-------- Data to use
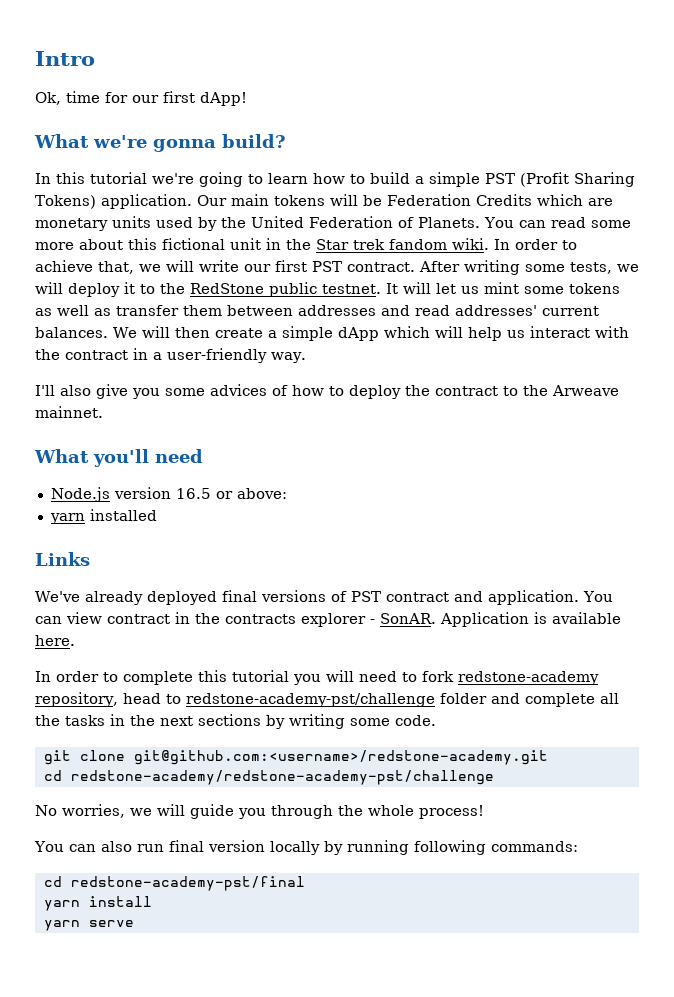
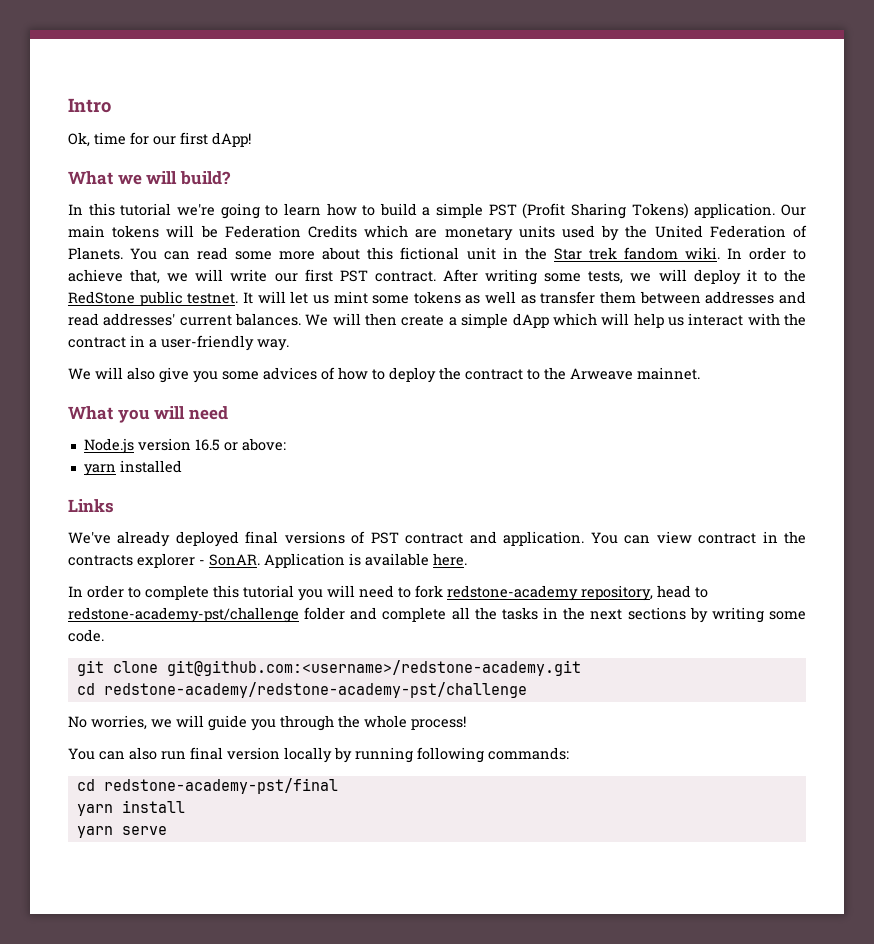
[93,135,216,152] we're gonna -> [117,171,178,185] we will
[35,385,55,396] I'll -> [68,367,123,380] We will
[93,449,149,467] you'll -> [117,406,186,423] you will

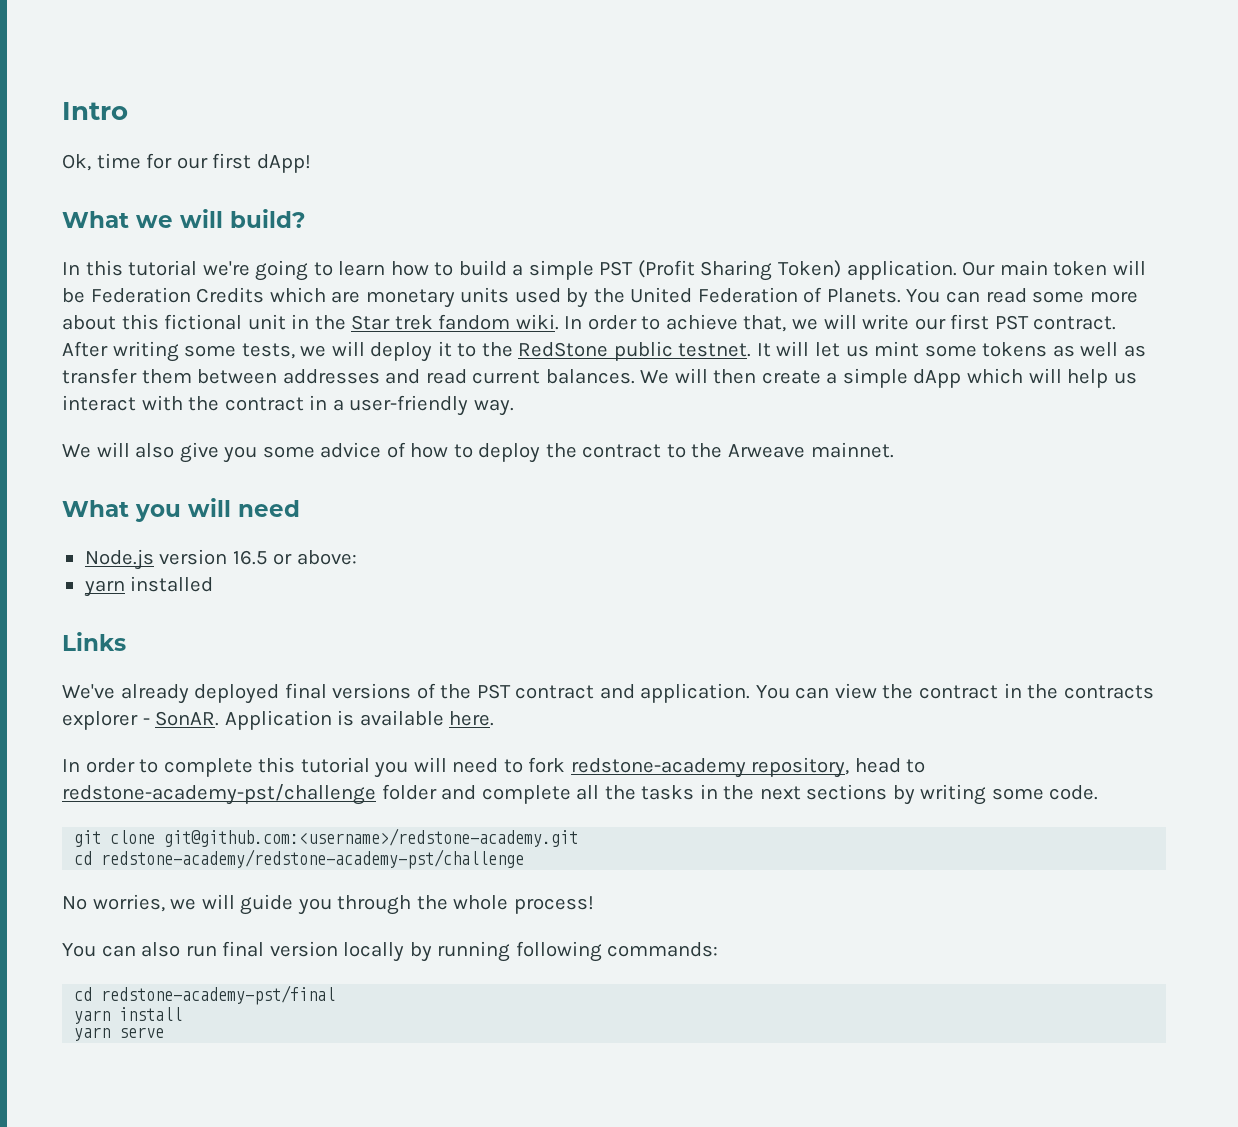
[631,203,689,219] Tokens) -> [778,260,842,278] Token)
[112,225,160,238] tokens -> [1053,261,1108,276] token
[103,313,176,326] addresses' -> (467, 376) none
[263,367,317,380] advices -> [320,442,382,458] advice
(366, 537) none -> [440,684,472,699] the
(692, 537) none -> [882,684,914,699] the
----------------
-------- Data to use
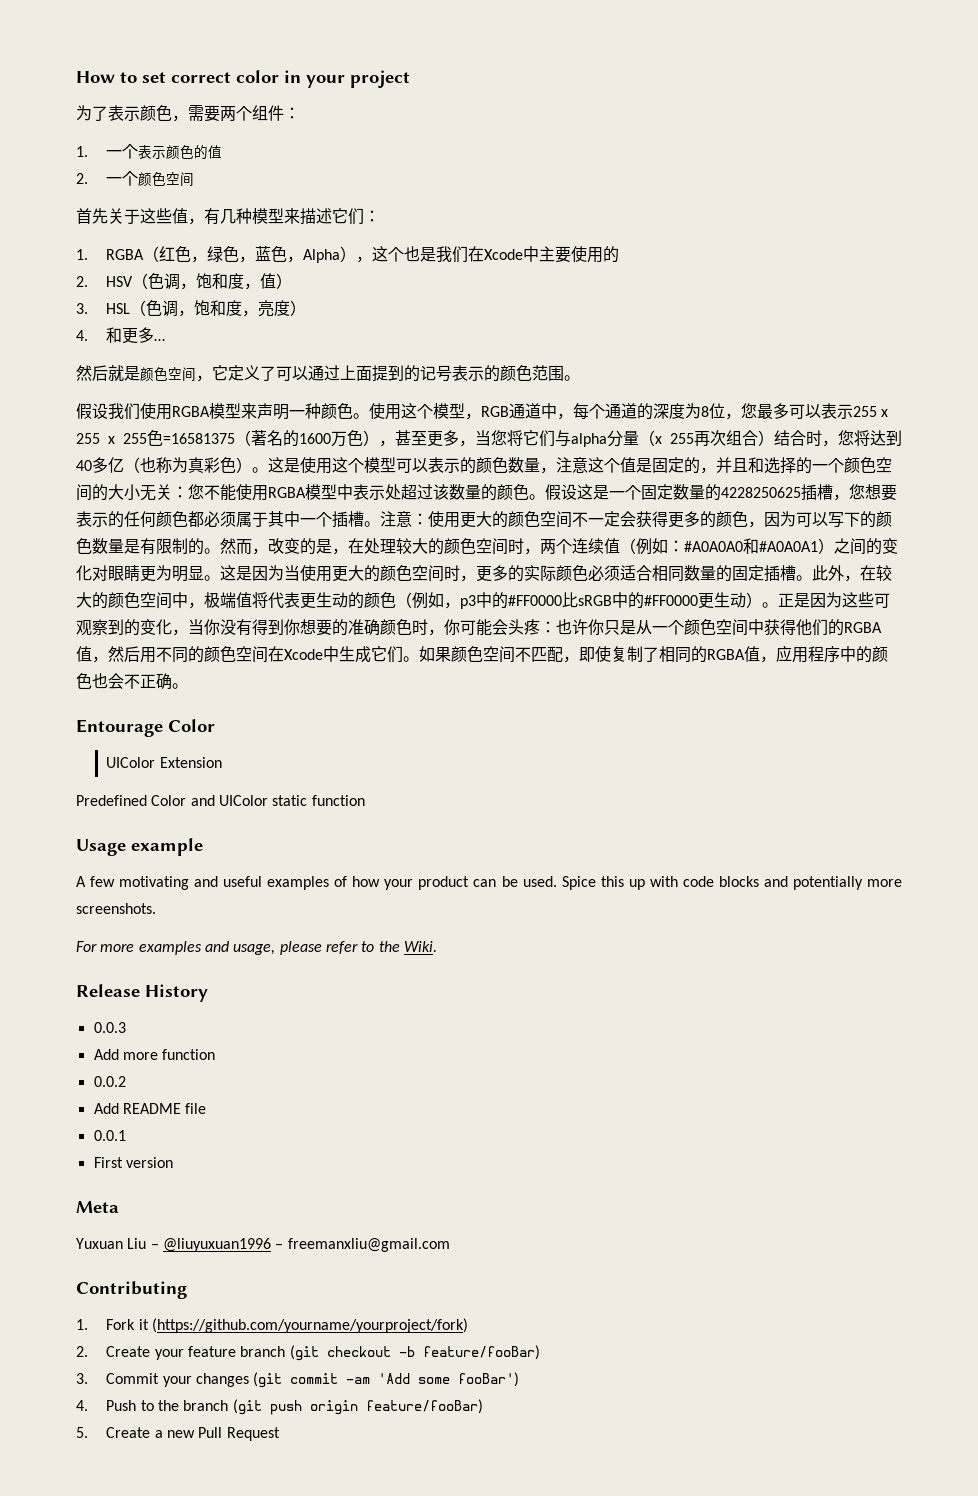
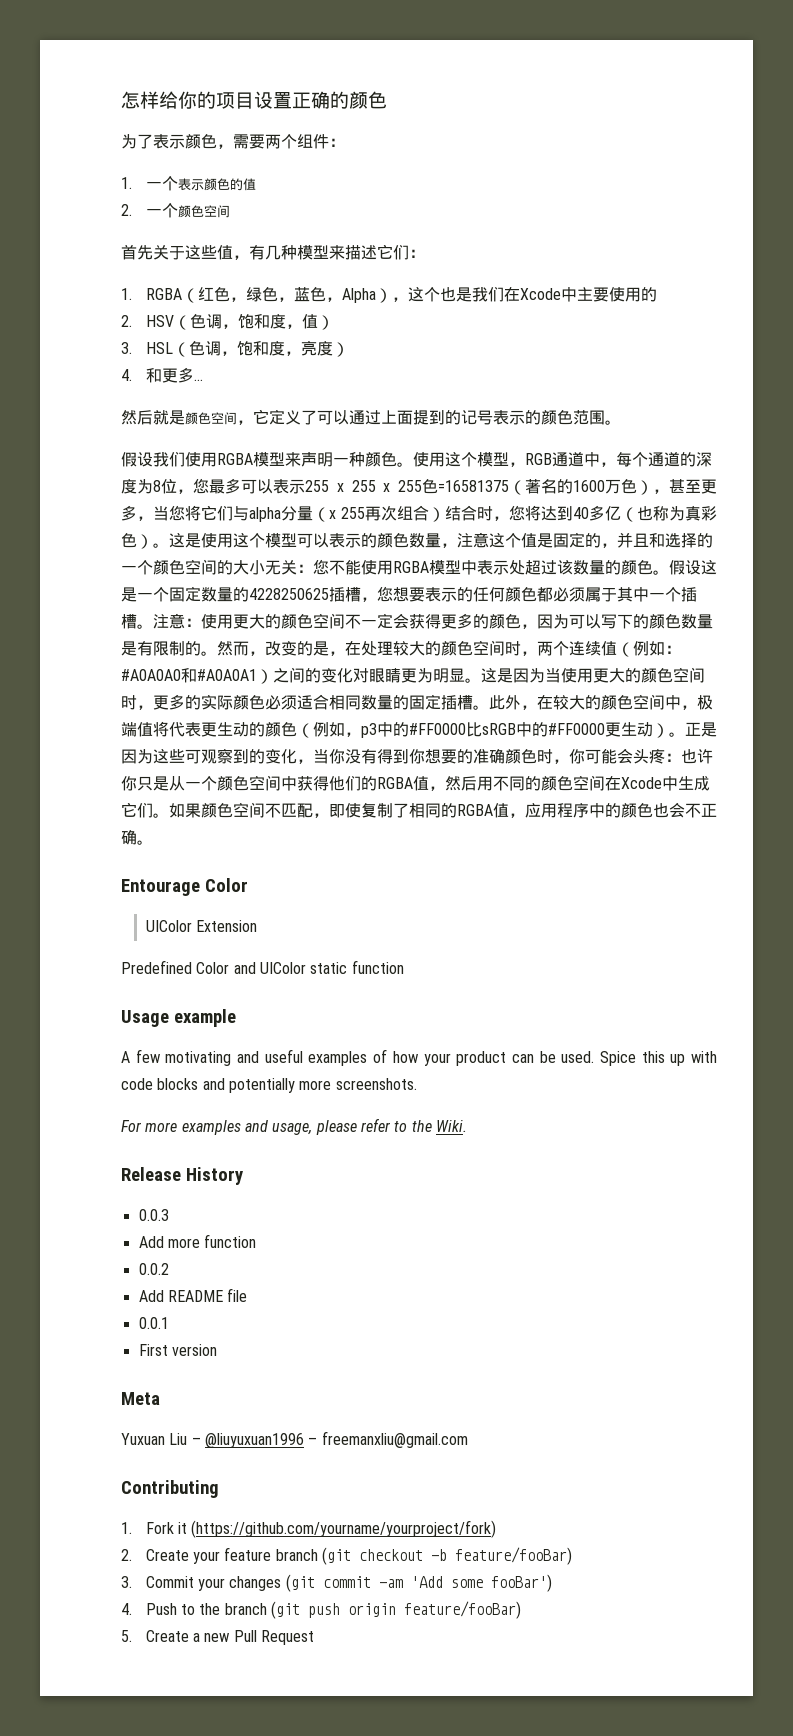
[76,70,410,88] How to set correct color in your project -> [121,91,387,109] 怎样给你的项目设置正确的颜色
----------------
• **About this exercise**:
Using the material above, reproduce only the lines that run from the line with "[93,135,216,152] we're gonna" up to and including the line with "(692, 537) none -> [882,684,914,699] the", exactly, with the pictures dropped.

• **Solution to this problem**:
[93,135,216,152] we're gonna -> [117,171,178,185] we will
[35,385,55,396] I'll -> [68,367,123,380] We will
[93,449,149,467] you'll -> [117,406,186,423] you will

[631,203,689,219] Tokens) -> [778,260,842,278] Token)
[112,225,160,238] tokens -> [1053,261,1108,276] token
[103,313,176,326] addresses' -> (467, 376) none
[263,367,317,380] advices -> [320,442,382,458] advice
(366, 537) none -> [440,684,472,699] the
(692, 537) none -> [882,684,914,699] the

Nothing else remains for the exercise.